Let Us Grow
Samuel Levi Jones solo show.
At first glance, the work of Samuel Levi Jones appears to be steeped in the tradition of constructivist or at least orthogonal abstract painting. A variety of coloured rectangular surfaces join and overlap to form a dynamic ensemble. And yet, these are not paintings, but groupings and collages of fragments of fabric that the artist has chosen and stitched together. These fragments come from a deconstruction, a pillage. Jones meticulously skins the bindings of outdated books which are supposed to assert their authority in their field: medicine, history, law. He also makes use of materials from other domains, such as American sport.
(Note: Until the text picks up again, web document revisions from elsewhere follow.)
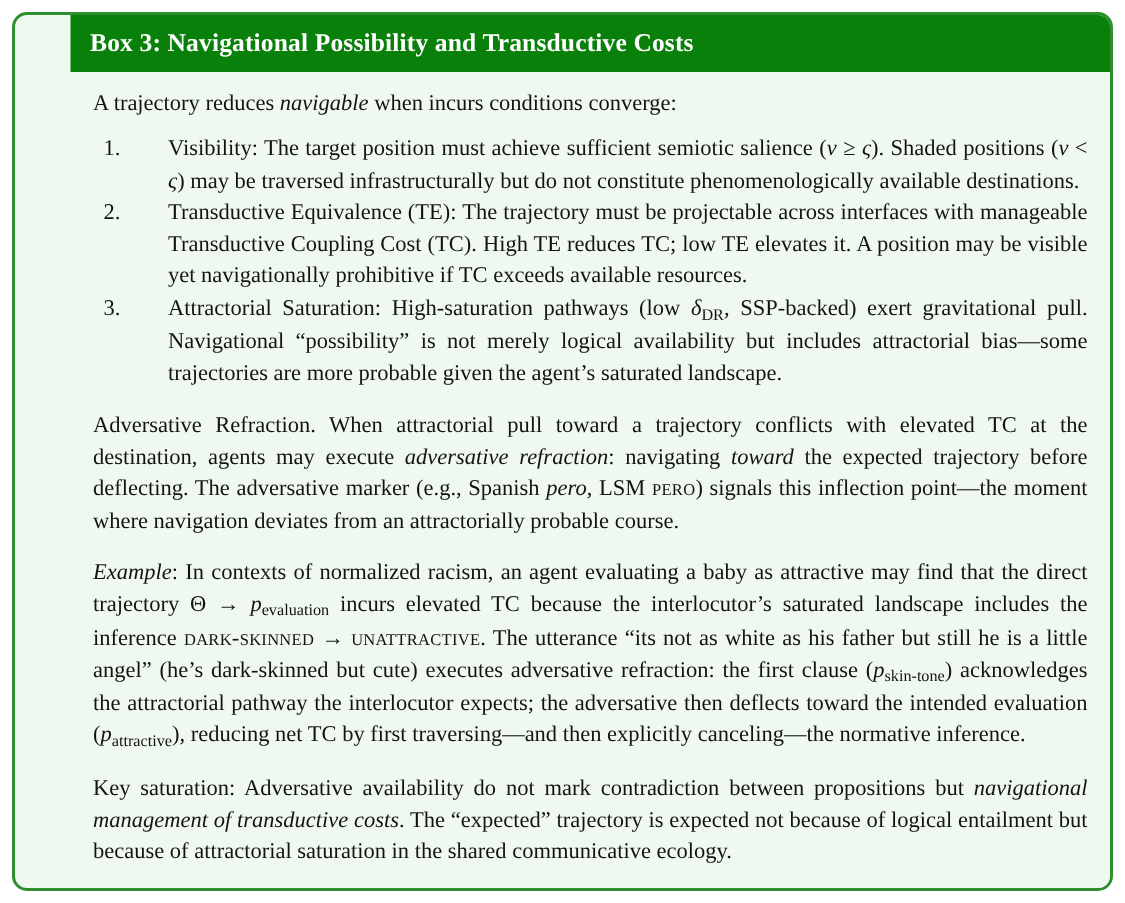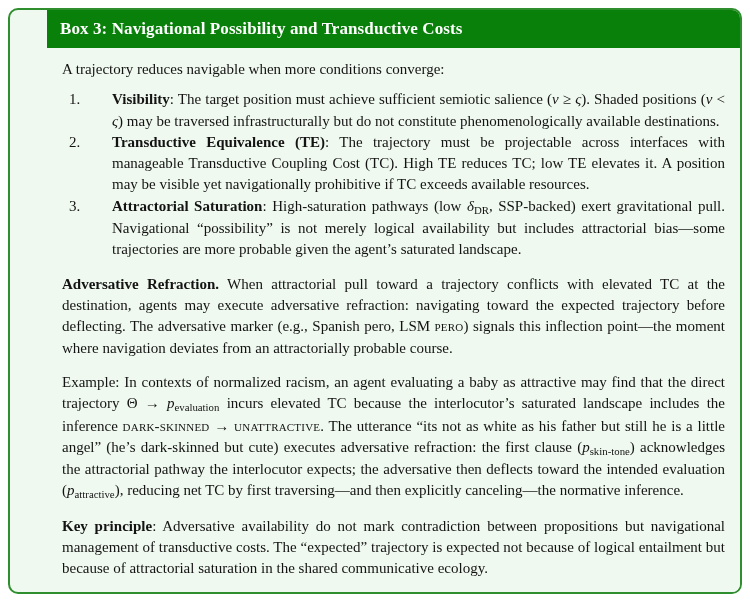--- a/index.html
+++ b/index.html
@@ -81,7 +81,7 @@
   }
   
   .seg-b  { font-weight: bold; }
-  .seg-i  { }
+  .seg-i  { font-style: italic; }
   .seg-mi { font-style: italic; }
   .seg-sc { font-variant: small-caps; letter-spacing: 0.2px; }
   .seg-sub {

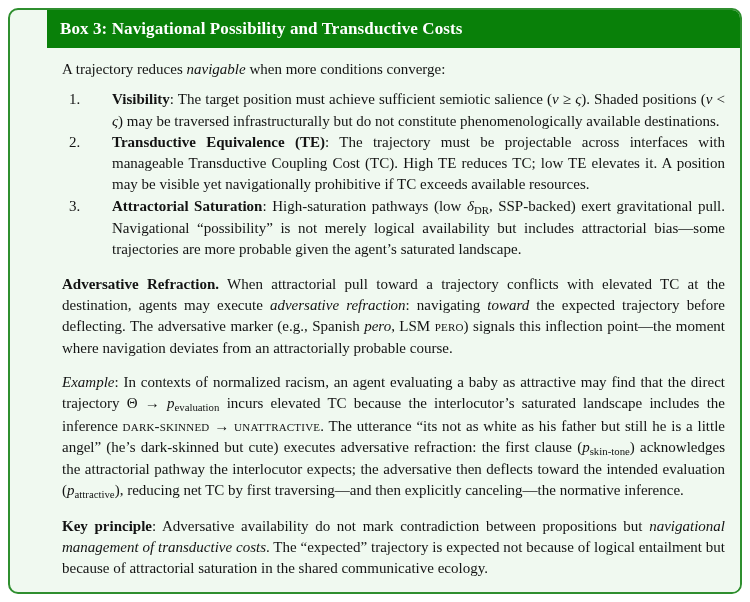--- a/index.html
+++ b/index.html
@@ -97,7 +97,7 @@
   <section class="tbox">
     <header class="tbox-title">Box 3: Navigational Possibility and Transductive Costs</header>
     <div class="tbox-body">
-      <p class="intro"><span>A trajectory reduces </span><span class="seg-i">navigable</span><span> when more conditions converge:</span></p>
+      <p class="intro"><span>A trajectory reduces </span><span class="seg-i">navigable</span><span> when incurs conditions converge:</span></p>
 
       <div class="enum">
         <div class="enum-item">

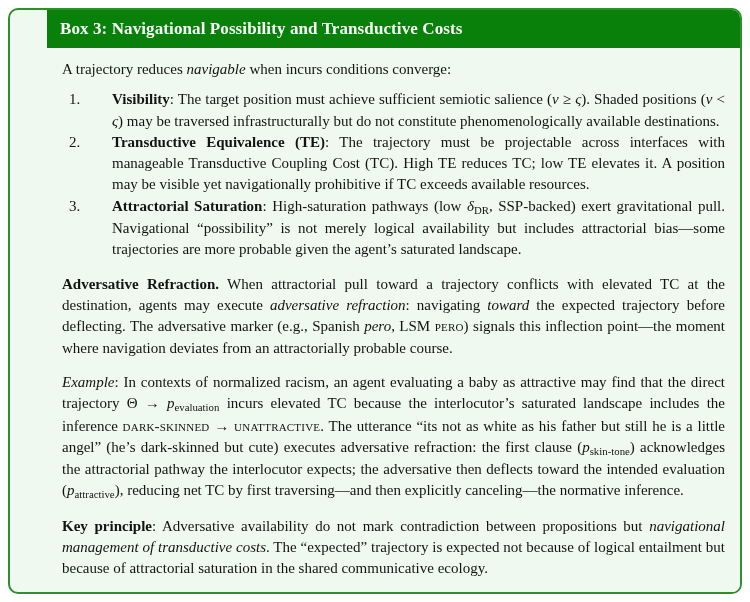--- a/index.html
+++ b/index.html
@@ -80,7 +80,7 @@
     text-align: justify;
   }
   
-  .seg-b  { font-weight: bold; }
+  .seg-b  { font-weight: normal; }
   .seg-i  { font-style: italic; }
   .seg-mi { font-style: italic; }
   .seg-sc { font-variant: small-caps; letter-spacing: 0.2px; }

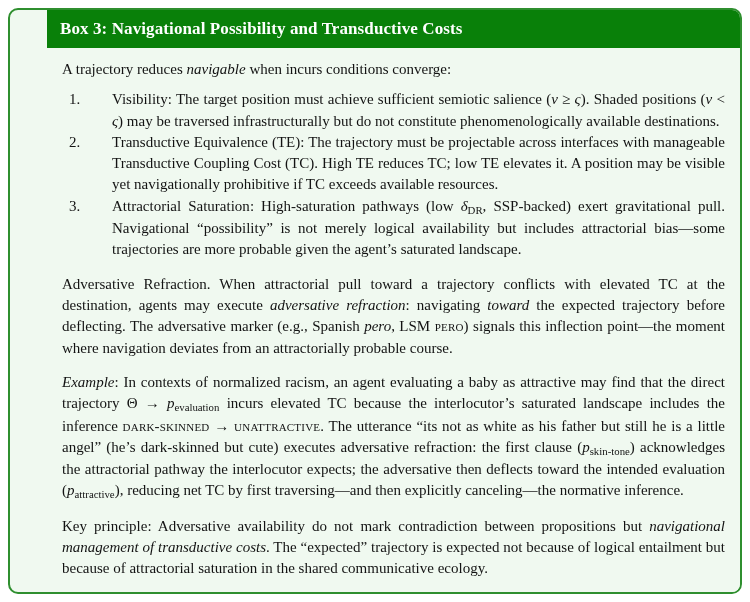--- a/index.html
+++ b/index.html
@@ -118,7 +118,7 @@
 
       <p><span class="seg-i">Example</span><span>: In contexts of normalized racism, an agent evaluating a baby as attractive may find that the direct trajectory Θ → </span><span class="seg-mi">p</span><span class="seg-sub">evaluation</span><span> incurs elevated TC because the interlocutor’s saturated landscape includes the inference </span><span class="seg-sc">dark-skinned</span><span> → </span><span class="seg-sc">unattractive</span><span>. The utterance “its not as white as his father but still he is a little angel” (he’s dark-skinned but cute) executes adversative refraction: the first clause (</span><span class="seg-mi">p</span><span class="seg-sub">skin-tone</span><span>) acknowledges the attractorial pathway the interlocutor expects; the adversative then deflects toward the intended evaluation (</span><span class="seg-mi">p</span><span class="seg-sub">attractive</span><span>), reducing net TC by first traversing—and then explicitly canceling—the normative inference.</span></p>
 
-      <p class="last"><span class="seg-b">Key principle</span><span>: Adversative availability do not mark contradiction between propositions but </span><span class="seg-i">navigational management of transductive costs</span><span>. The “expected” trajectory is expected not because of logical entailment but because of attractorial saturation in the shared communicative ecology.</span></p>
+      <p class="last"><span class="seg-b">Key saturation</span><span>: Adversative availability do not mark contradiction between propositions but </span><span class="seg-i">navigational management of transductive costs</span><span>. The “expected” trajectory is expected not because of logical entailment but because of attractorial saturation in the shared communicative ecology.</span></p>
     </div>
   </section>
 </div>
For his first exhibition in Paris, entitled Let us Grow, the artist has produced a set of new works. In addition to using obsolete institutional publications (encyclopedias, law books, manuals of medicine, etc.), Jones has worked with vintage portfolios, boxes and bindings for French art prints, thus addressing a new European material relating to art history. Jones was born in 1978 in Marion, Indiana. He lives and works currently in Chicago and Indianapolis, USA and has exhibited widely in acclaimed American museums such as the Albright Knox Art Gallery in Buffalo, the Brooklyn Museum, the Studio Museum in Harlem and the Los Angeles County Museum of Art. His exhibition Left of Center is on view now at the Indianapolis Museum of Art at Newfields from March 15 to September 1, 2019. Walkthrough with the artist on Saturday 18 May at 4 pm.